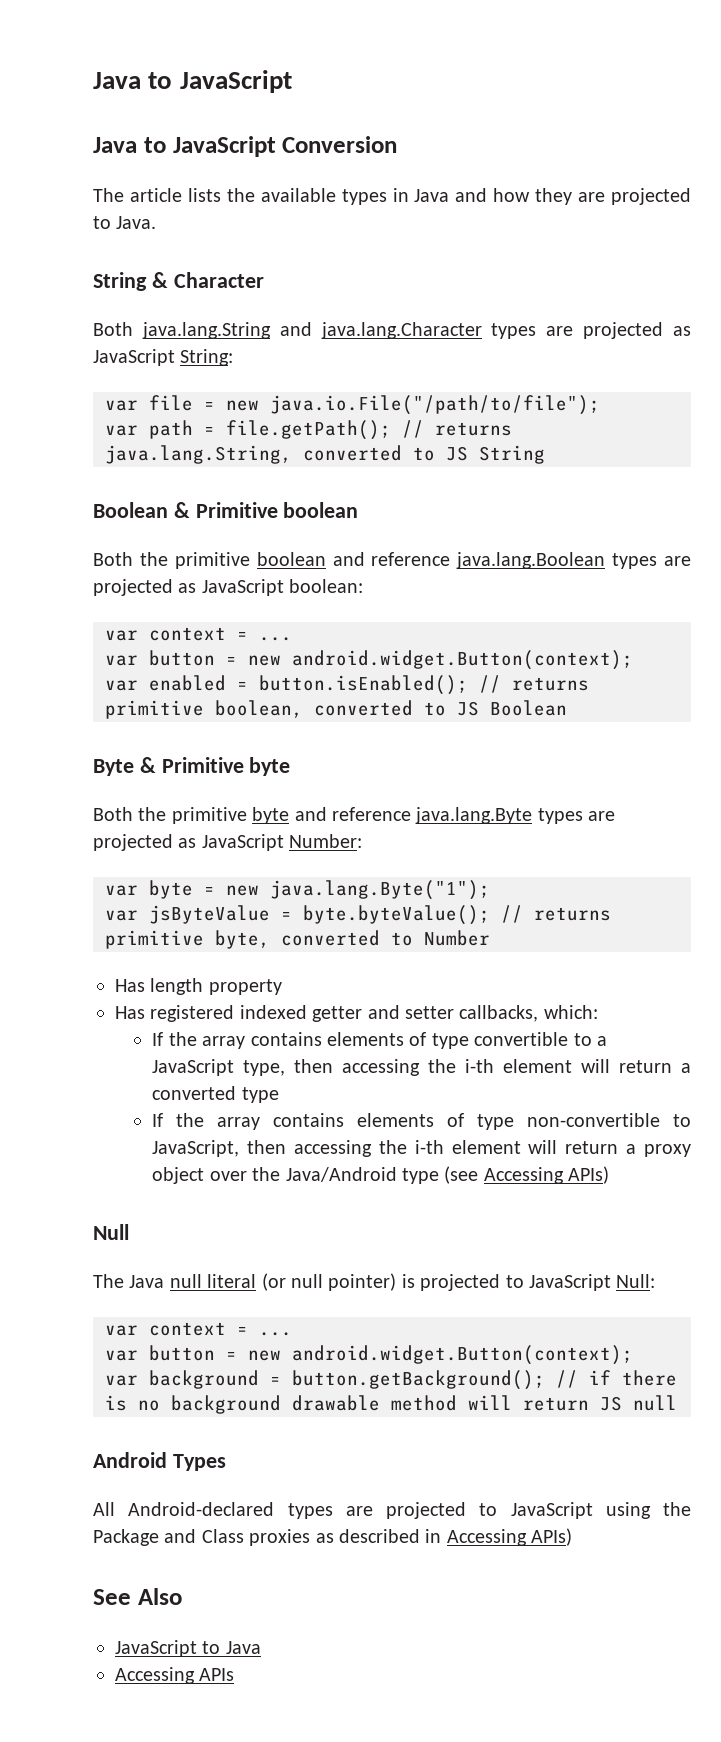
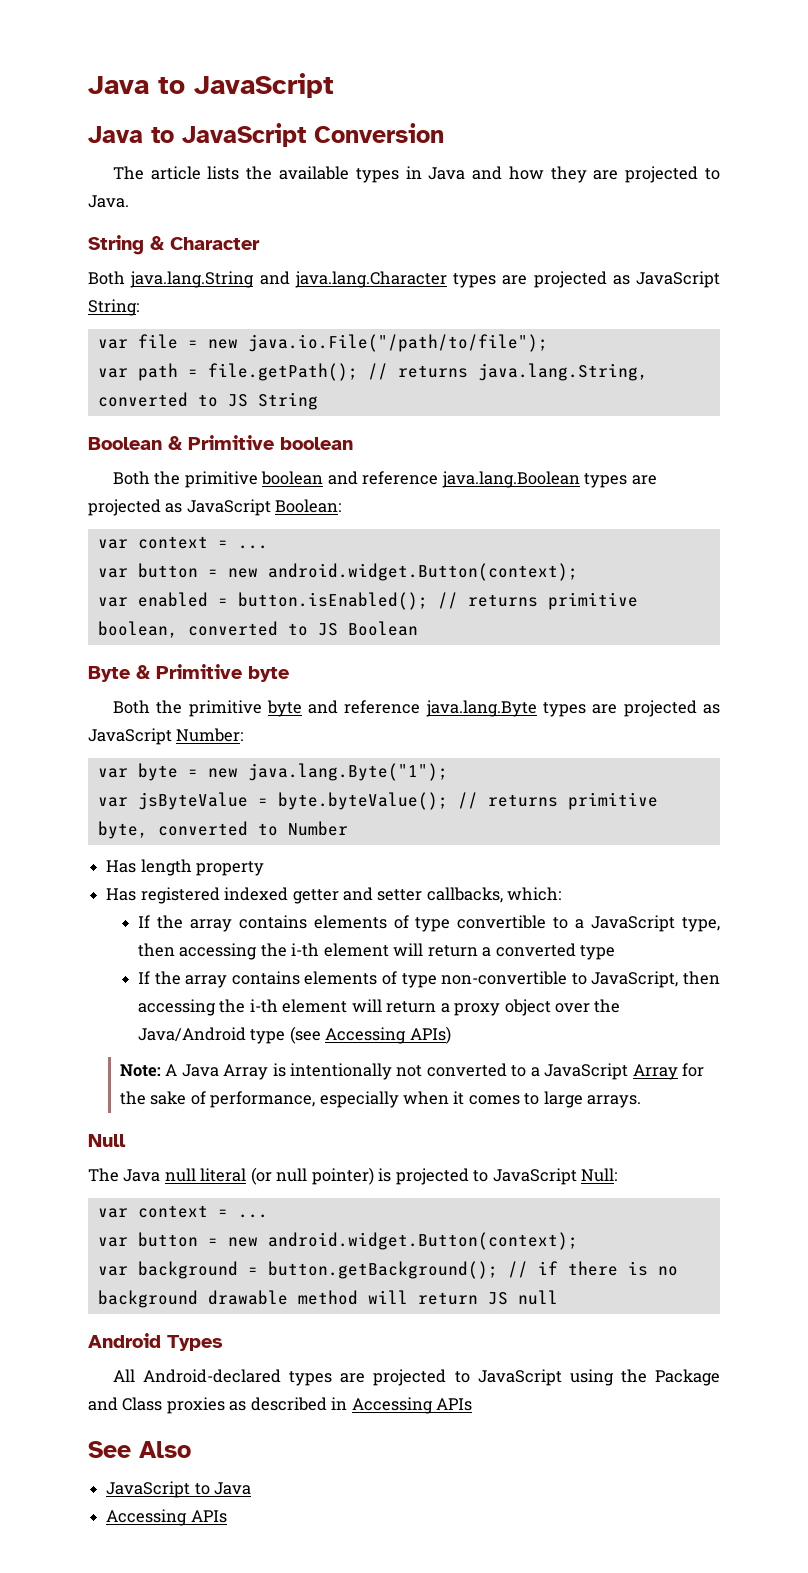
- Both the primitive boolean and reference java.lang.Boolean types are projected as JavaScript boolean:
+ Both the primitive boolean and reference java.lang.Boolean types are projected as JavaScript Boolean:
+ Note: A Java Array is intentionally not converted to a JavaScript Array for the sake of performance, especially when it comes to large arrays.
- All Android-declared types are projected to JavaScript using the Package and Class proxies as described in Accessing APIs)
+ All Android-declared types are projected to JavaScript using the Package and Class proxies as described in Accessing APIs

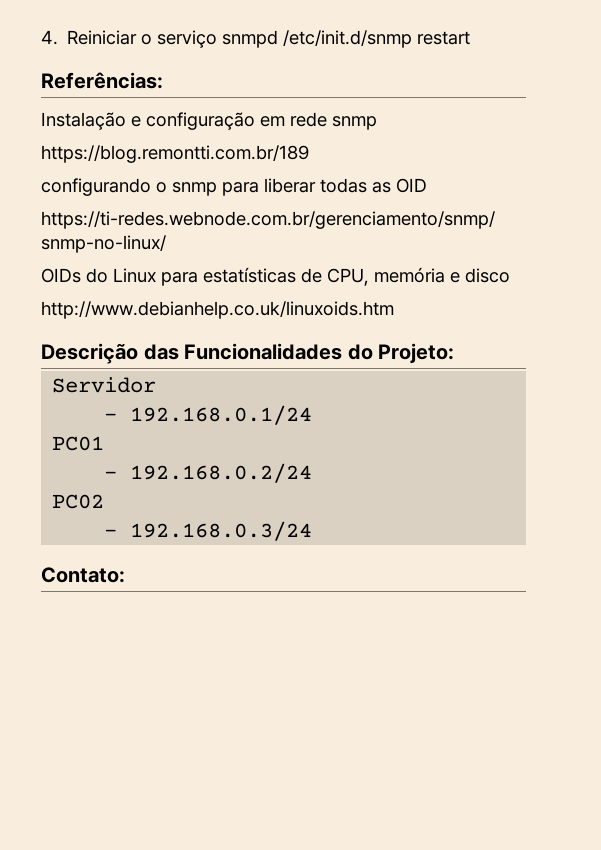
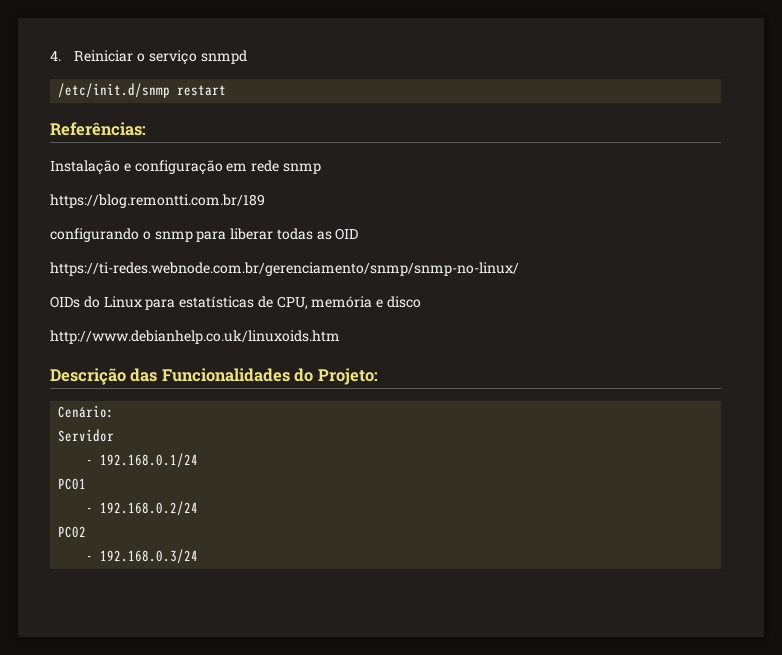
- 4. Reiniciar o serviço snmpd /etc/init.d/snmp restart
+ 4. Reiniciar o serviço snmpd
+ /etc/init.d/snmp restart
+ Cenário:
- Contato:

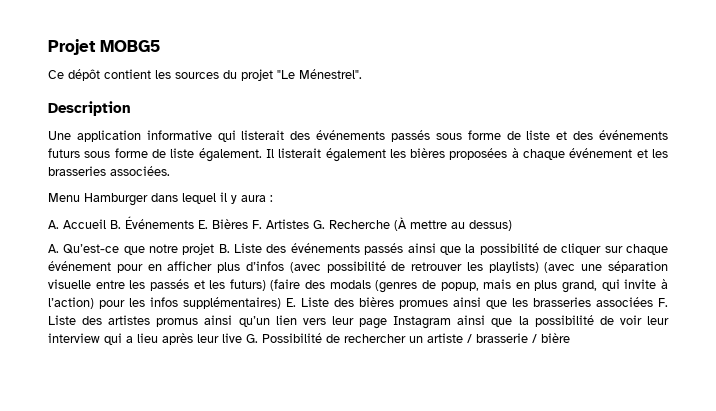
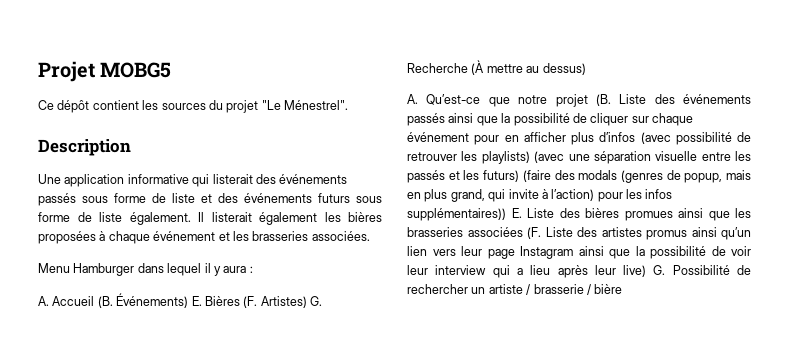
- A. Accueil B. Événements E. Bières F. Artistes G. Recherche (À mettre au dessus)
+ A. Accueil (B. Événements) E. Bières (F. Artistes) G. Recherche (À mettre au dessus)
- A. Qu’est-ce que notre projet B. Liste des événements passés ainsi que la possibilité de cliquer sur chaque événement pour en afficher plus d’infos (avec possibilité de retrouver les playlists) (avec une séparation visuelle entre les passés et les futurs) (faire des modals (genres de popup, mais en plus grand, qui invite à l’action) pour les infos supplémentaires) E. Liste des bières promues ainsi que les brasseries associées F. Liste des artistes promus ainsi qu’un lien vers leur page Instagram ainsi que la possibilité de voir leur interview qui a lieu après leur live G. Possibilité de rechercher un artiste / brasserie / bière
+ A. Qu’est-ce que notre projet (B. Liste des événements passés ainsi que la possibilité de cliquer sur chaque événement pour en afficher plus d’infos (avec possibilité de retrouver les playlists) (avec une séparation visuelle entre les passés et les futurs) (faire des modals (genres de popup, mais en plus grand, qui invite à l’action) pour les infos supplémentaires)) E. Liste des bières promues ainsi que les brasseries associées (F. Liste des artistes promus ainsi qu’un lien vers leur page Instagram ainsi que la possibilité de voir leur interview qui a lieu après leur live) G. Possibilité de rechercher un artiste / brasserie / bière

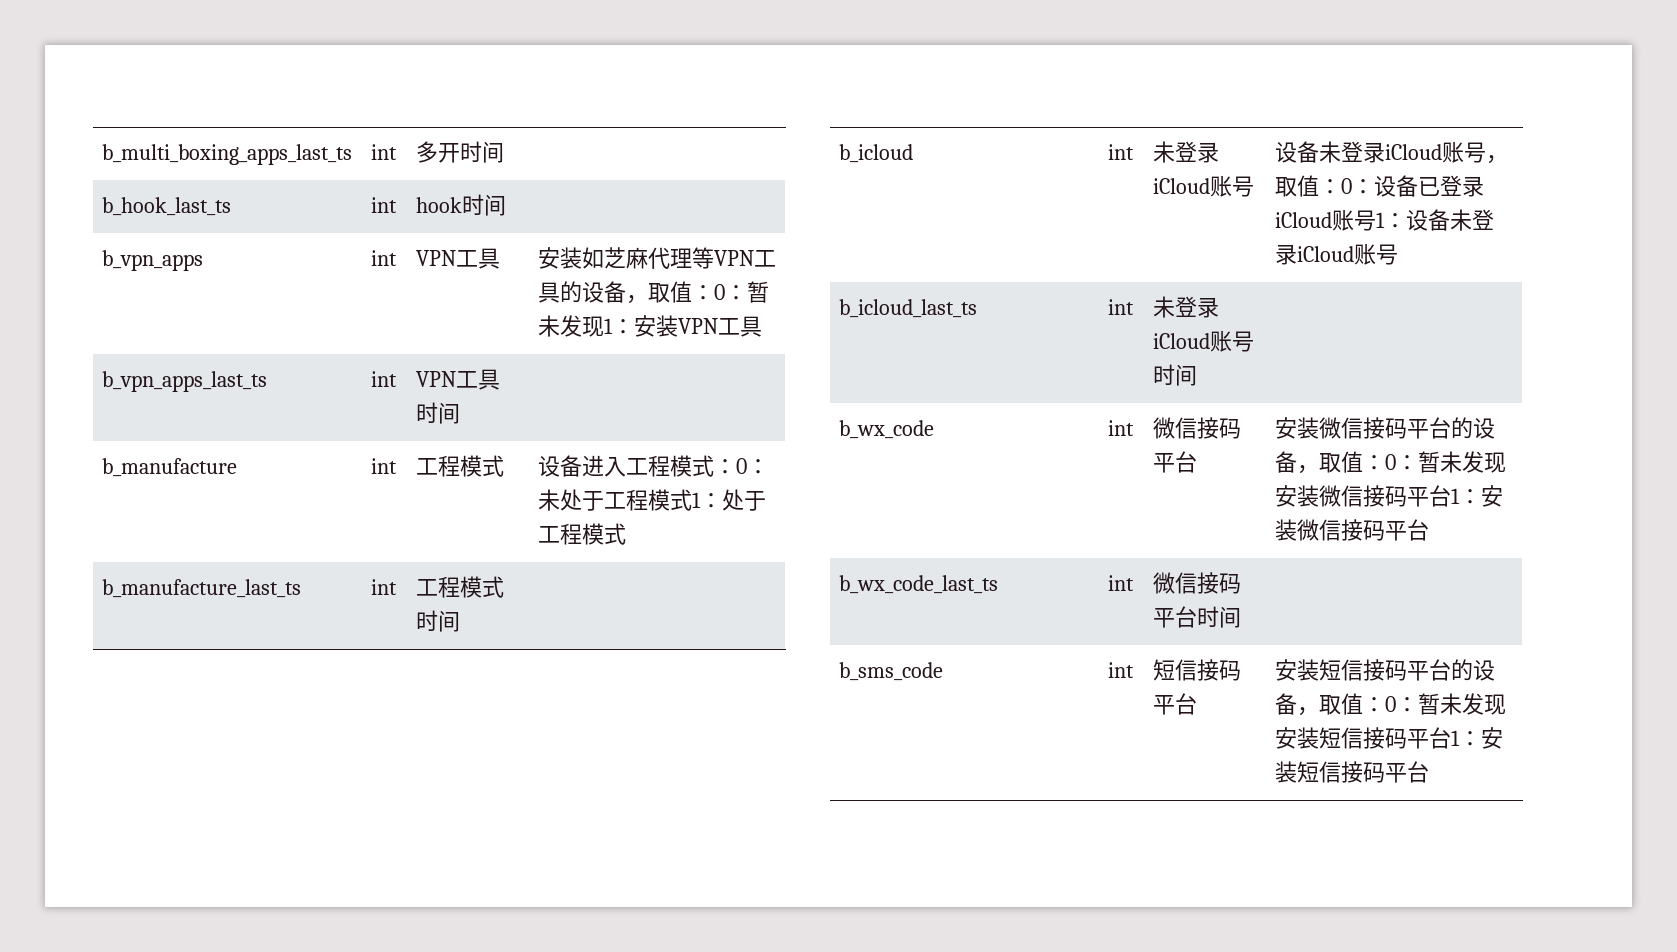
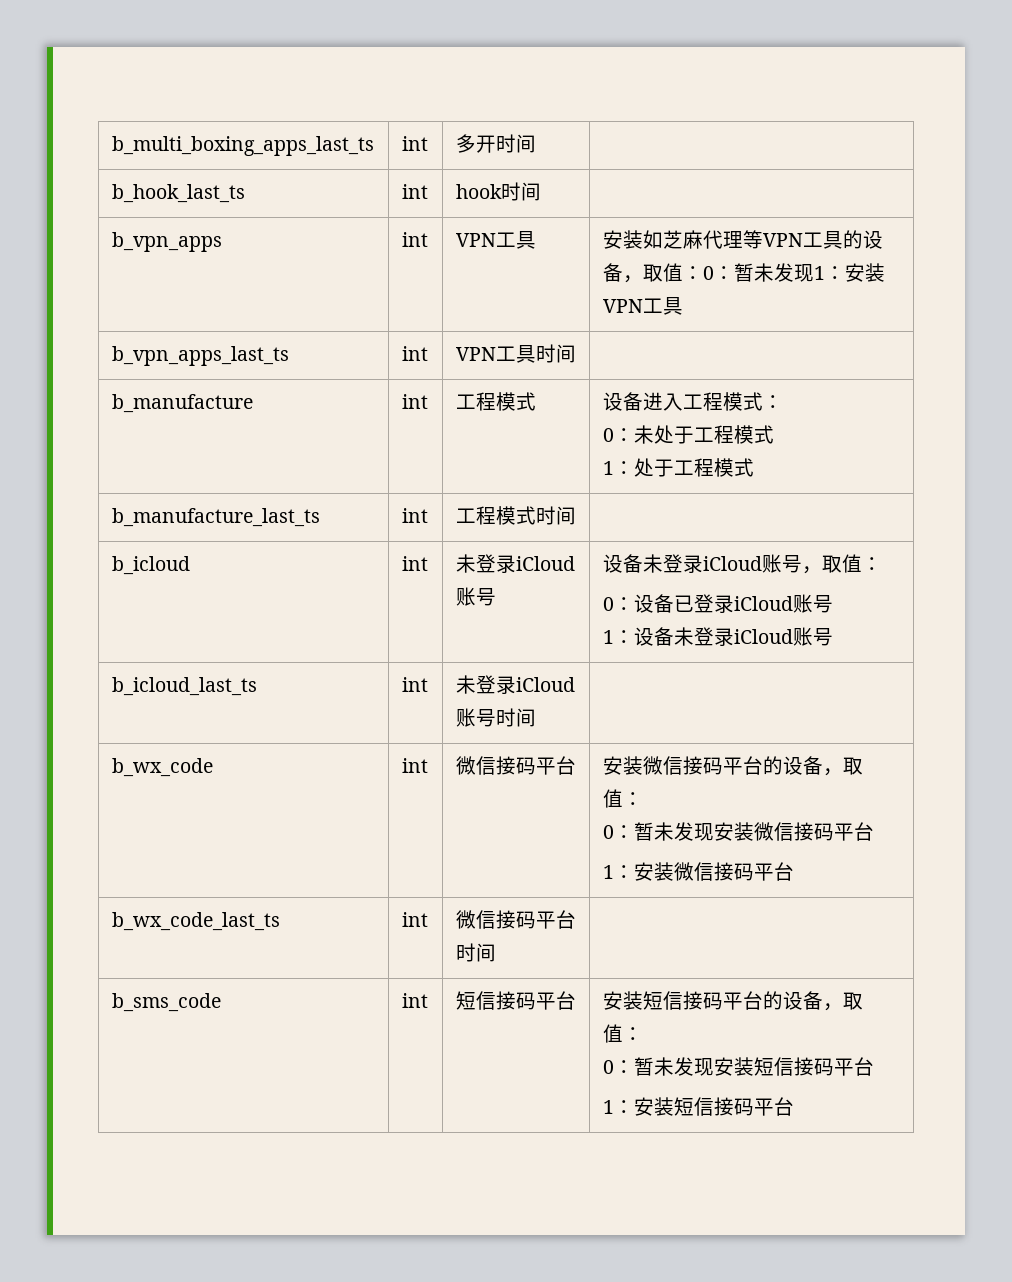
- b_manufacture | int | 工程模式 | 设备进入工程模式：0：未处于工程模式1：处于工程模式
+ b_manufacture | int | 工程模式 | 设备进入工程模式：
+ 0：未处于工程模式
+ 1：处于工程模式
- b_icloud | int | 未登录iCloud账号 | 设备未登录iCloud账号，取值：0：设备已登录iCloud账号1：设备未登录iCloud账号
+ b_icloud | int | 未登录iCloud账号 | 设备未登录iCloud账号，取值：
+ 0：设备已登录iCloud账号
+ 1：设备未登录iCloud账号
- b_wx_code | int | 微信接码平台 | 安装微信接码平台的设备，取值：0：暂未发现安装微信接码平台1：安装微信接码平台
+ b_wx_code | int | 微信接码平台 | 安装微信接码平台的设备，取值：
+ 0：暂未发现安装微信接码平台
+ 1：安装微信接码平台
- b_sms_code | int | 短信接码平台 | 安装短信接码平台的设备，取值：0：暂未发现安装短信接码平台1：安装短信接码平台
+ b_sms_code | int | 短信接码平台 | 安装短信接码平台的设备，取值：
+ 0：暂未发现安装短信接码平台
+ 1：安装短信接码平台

● **What you have to do**:
Please copy the entries in full. Leave each image out.

● **Solution**:
- Both the primitive boolean and reference java.lang.Boolean types are projected as JavaScript boolean:
+ Both the primitive boolean and reference java.lang.Boolean types are projected as JavaScript Boolean:
+ Note: A Java Array is intentionally not converted to a JavaScript Array for the sake of performance, especially when it comes to large arrays.
- All Android-declared types are projected to JavaScript using the Package and Class proxies as described in Accessing APIs)
+ All Android-declared types are projected to JavaScript using the Package and Class proxies as described in Accessing APIs

- 4. Reiniciar o serviço snmpd /etc/init.d/snmp restart
+ 4. Reiniciar o serviço snmpd
+ /etc/init.d/snmp restart
+ Cenário:
- Contato:

- A. Accueil B. Événements E. Bières F. Artistes G. Recherche (À mettre au dessus)
+ A. Accueil (B. Événements) E. Bières (F. Artistes) G. Recherche (À mettre au dessus)
- A. Qu’est-ce que notre projet B. Liste des événements passés ainsi que la possibilité de cliquer sur chaque événement pour en afficher plus d’infos (avec possibilité de retrouver les playlists) (avec une séparation visuelle entre les passés et les futurs) (faire des modals (genres de popup, mais en plus grand, qui invite à l’action) pour les infos supplémentaires) E. Liste des bières promues ainsi que les brasseries associées F. Liste des artistes promus ainsi qu’un lien vers leur page Instagram ainsi que la possibilité de voir leur interview qui a lieu après leur live G. Possibilité de rechercher un artiste / brasserie / bière
+ A. Qu’est-ce que notre projet (B. Liste des événements passés ainsi que la possibilité de cliquer sur chaque événement pour en afficher plus d’infos (avec possibilité de retrouver les playlists) (avec une séparation visuelle entre les passés et les futurs) (faire des modals (genres de popup, mais en plus grand, qui invite à l’action) pour les infos supplémentaires)) E. Liste des bières promues ainsi que les brasseries associées (F. Liste des artistes promus ainsi qu’un lien vers leur page Instagram ainsi que la possibilité de voir leur interview qui a lieu après leur live) G. Possibilité de rechercher un artiste / brasserie / bière

- b_manufacture | int | 工程模式 | 设备进入工程模式：0：未处于工程模式1：处于工程模式
+ b_manufacture | int | 工程模式 | 设备进入工程模式：
+ 0：未处于工程模式
+ 1：处于工程模式
- b_icloud | int | 未登录iCloud账号 | 设备未登录iCloud账号，取值：0：设备已登录iCloud账号1：设备未登录iCloud账号
+ b_icloud | int | 未登录iCloud账号 | 设备未登录iCloud账号，取值：
+ 0：设备已登录iCloud账号
+ 1：设备未登录iCloud账号
- b_wx_code | int | 微信接码平台 | 安装微信接码平台的设备，取值：0：暂未发现安装微信接码平台1：安装微信接码平台
+ b_wx_code | int | 微信接码平台 | 安装微信接码平台的设备，取值：
+ 0：暂未发现安装微信接码平台
+ 1：安装微信接码平台
- b_sms_code | int | 短信接码平台 | 安装短信接码平台的设备，取值：0：暂未发现安装短信接码平台1：安装短信接码平台
+ b_sms_code | int | 短信接码平台 | 安装短信接码平台的设备，取值：
+ 0：暂未发现安装短信接码平台
+ 1：安装短信接码平台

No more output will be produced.